__Dataset records__.
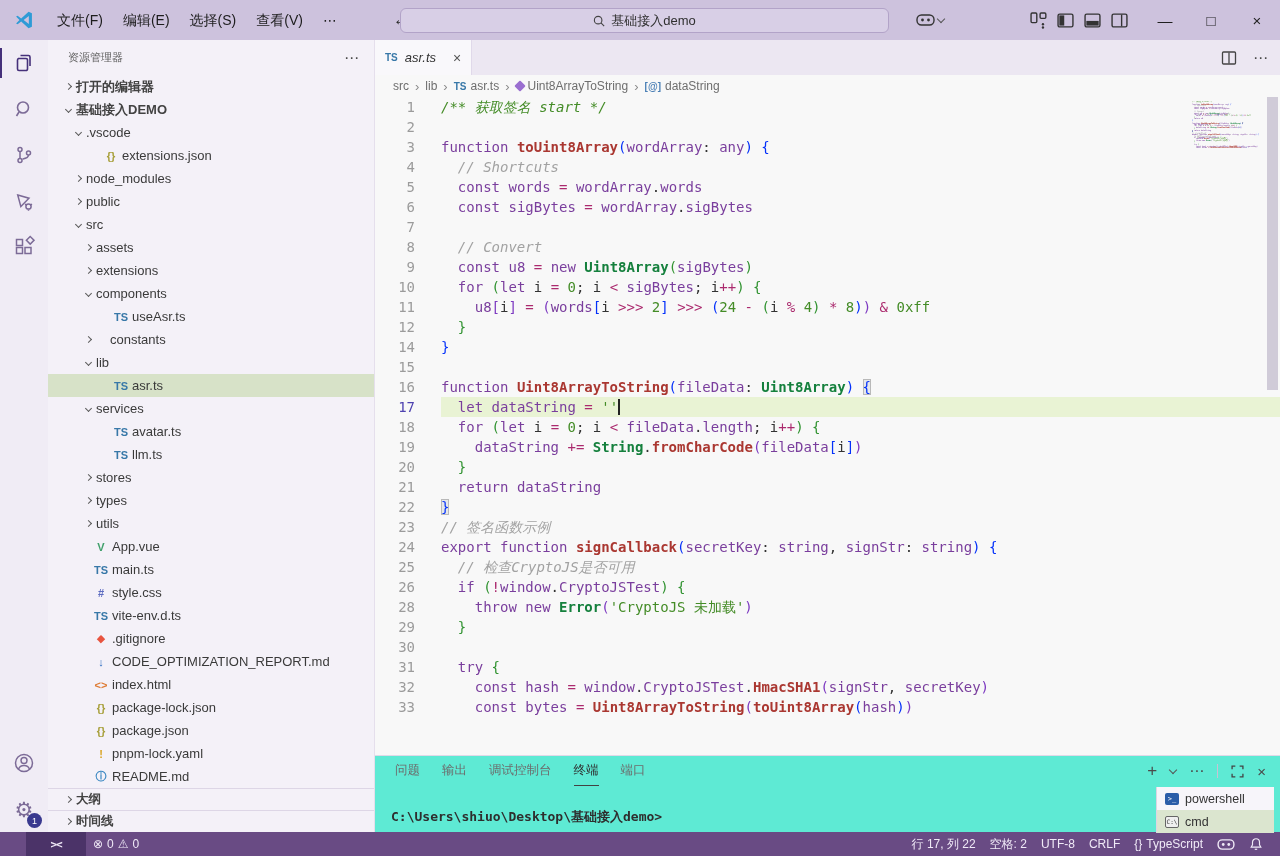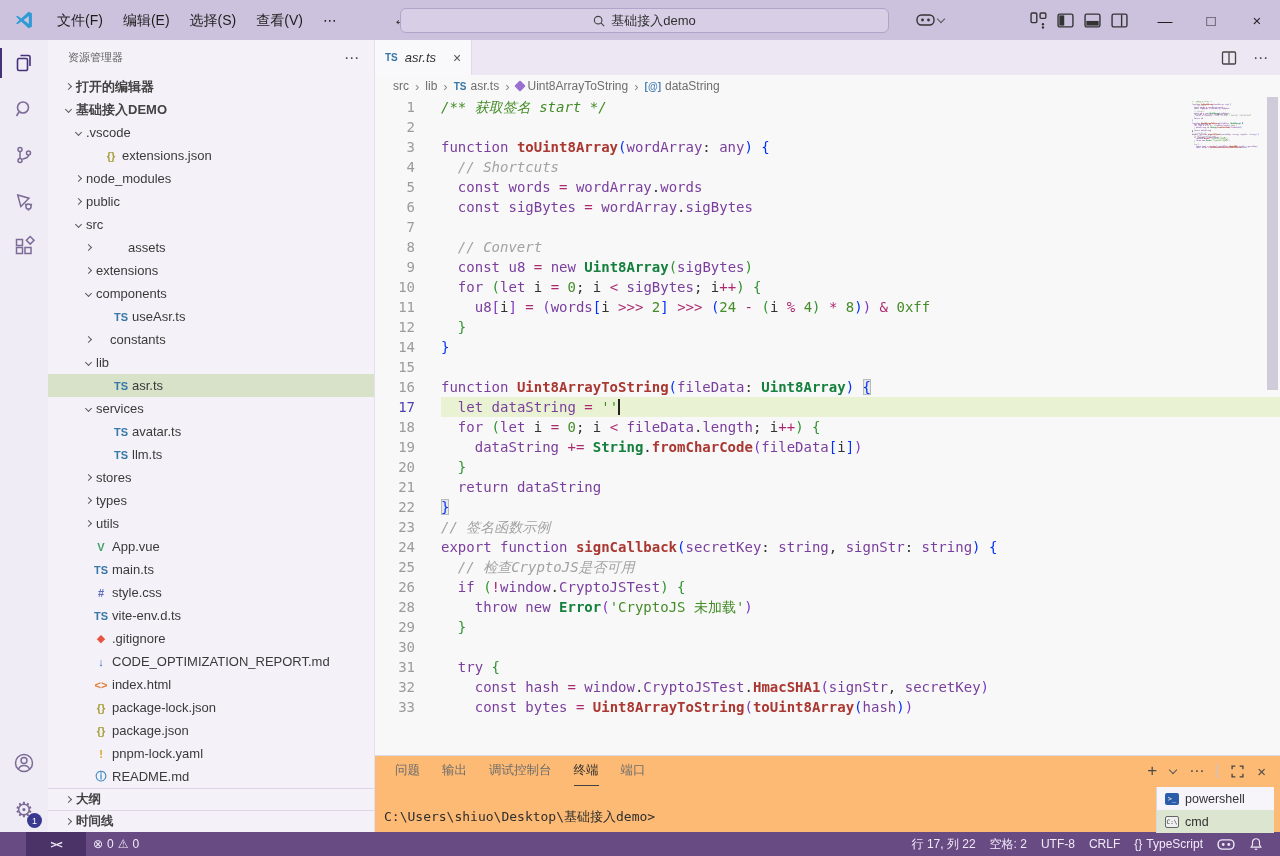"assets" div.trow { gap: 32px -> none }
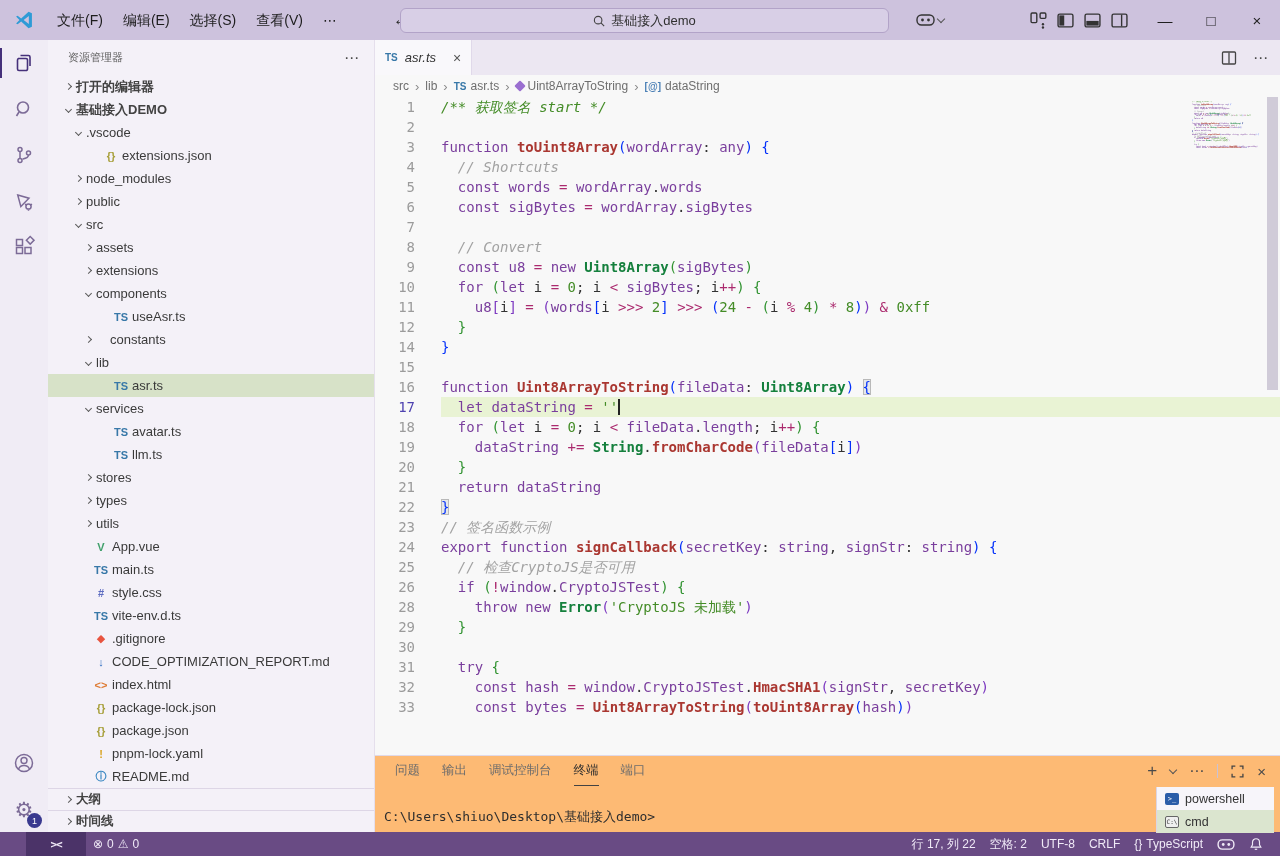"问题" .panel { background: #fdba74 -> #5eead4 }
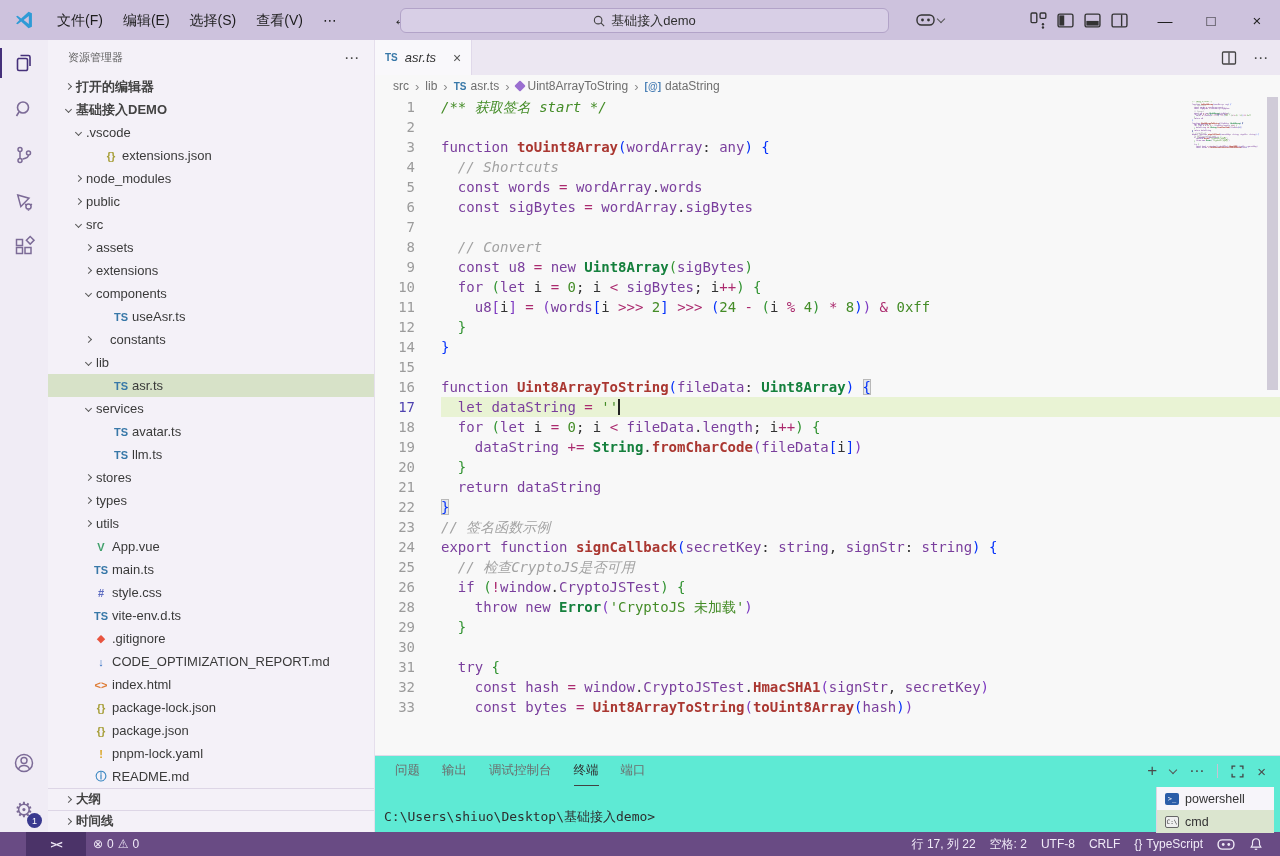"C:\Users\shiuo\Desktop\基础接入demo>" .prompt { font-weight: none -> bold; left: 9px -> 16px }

--

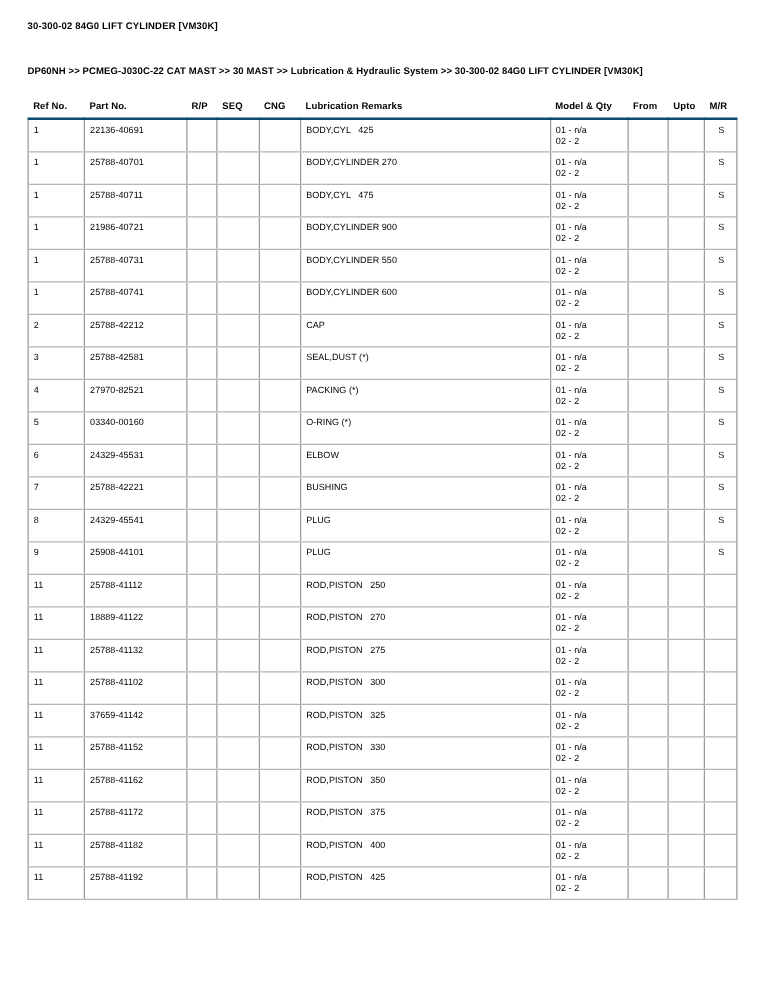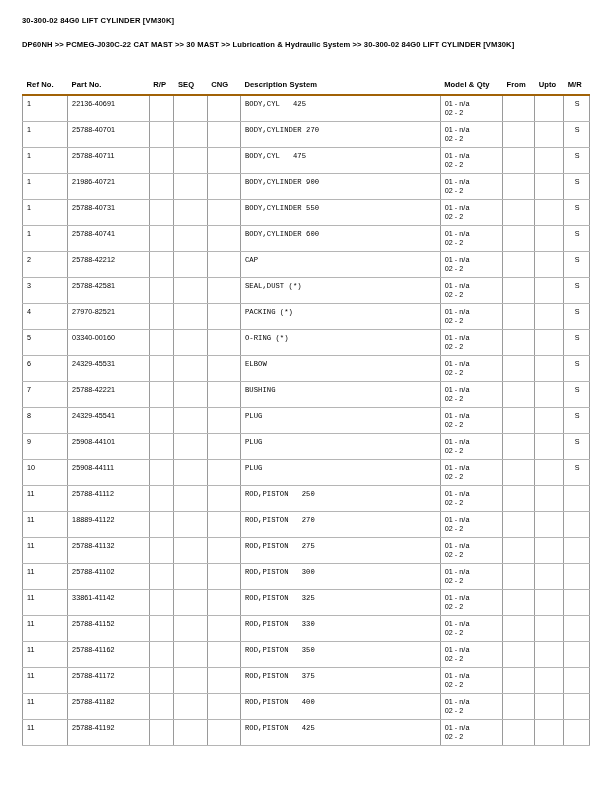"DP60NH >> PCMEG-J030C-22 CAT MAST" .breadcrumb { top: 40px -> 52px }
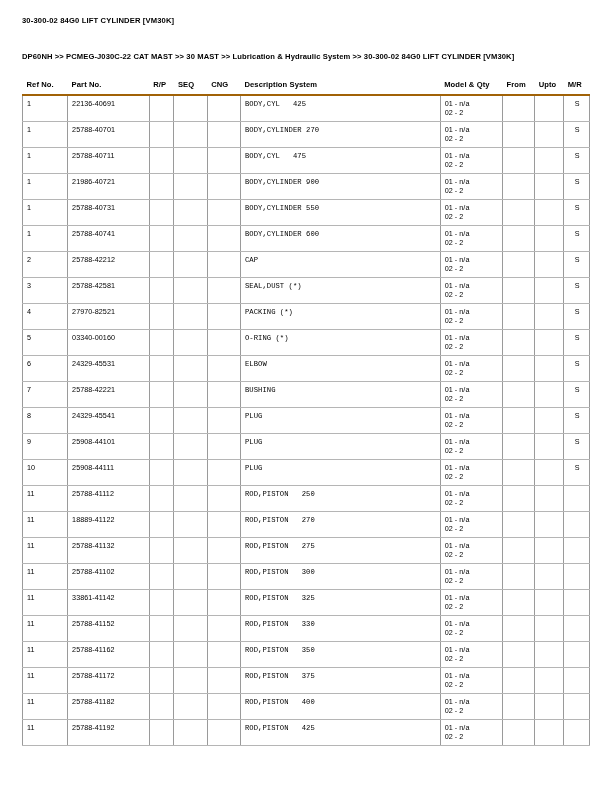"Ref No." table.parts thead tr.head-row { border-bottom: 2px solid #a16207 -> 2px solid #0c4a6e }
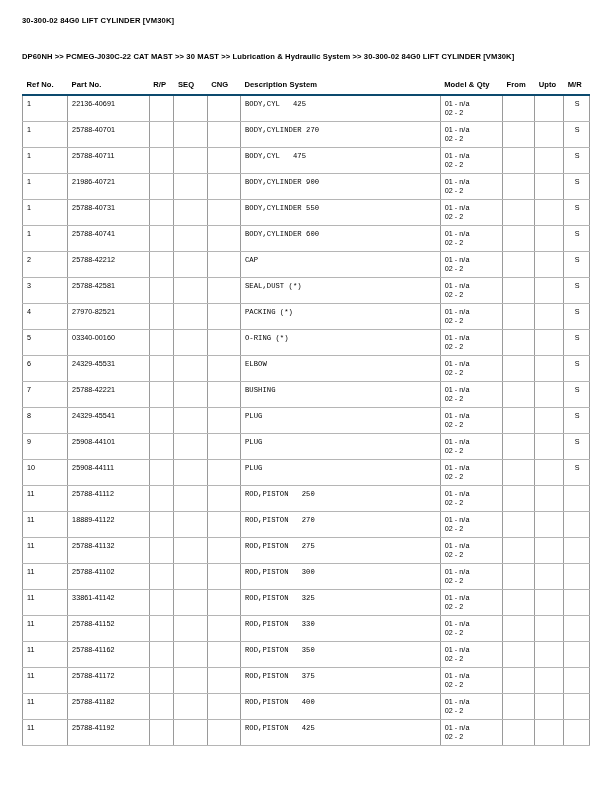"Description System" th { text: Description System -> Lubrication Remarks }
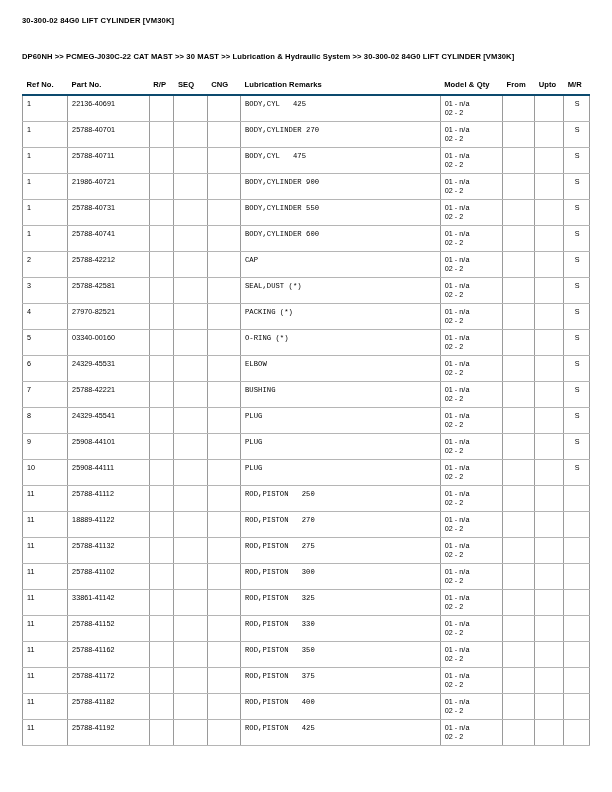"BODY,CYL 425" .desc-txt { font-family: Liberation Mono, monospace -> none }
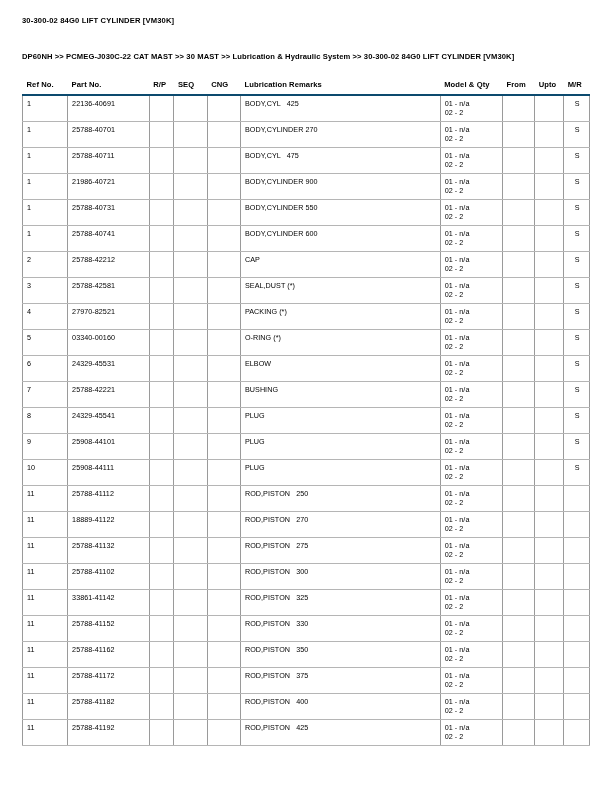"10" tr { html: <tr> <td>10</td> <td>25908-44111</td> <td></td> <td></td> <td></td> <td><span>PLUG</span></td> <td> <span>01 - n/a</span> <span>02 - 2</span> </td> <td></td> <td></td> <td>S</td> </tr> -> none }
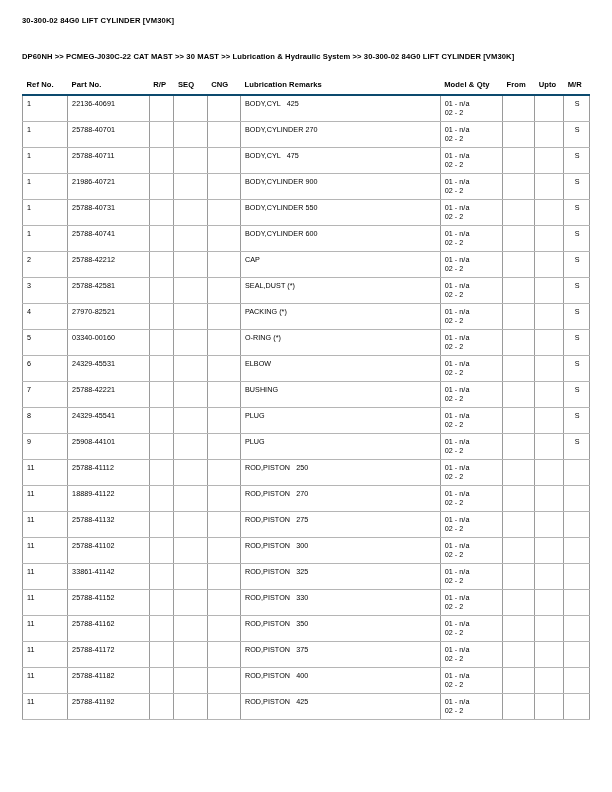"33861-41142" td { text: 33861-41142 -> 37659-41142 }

* * *

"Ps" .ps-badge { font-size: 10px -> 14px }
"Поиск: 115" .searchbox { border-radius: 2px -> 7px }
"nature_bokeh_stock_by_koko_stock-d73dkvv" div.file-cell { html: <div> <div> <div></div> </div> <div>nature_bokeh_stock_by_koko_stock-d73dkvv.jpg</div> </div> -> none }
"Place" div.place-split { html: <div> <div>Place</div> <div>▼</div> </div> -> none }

__Directions for this task__. Using the listing above, copy exactly the line that contains "font-size: 10px ->", the line that contains "html: <div> <div>Place</div>", and each line that falls between them.

__Task answer__.
"Ps" .ps-badge { font-size: 10px -> 14px }
"Поиск: 115" .searchbox { border-radius: 2px -> 7px }
"nature_bokeh_stock_by_koko_stock-d73dkvv" div.file-cell { html: <div> <div> <div></div> </div> <div>nature_bokeh_stock_by_koko_stock-d73dkvv.jpg</div> </div> -> none }
"Place" div.place-split { html: <div> <div>Place</div> <div>▼</div> </div> -> none }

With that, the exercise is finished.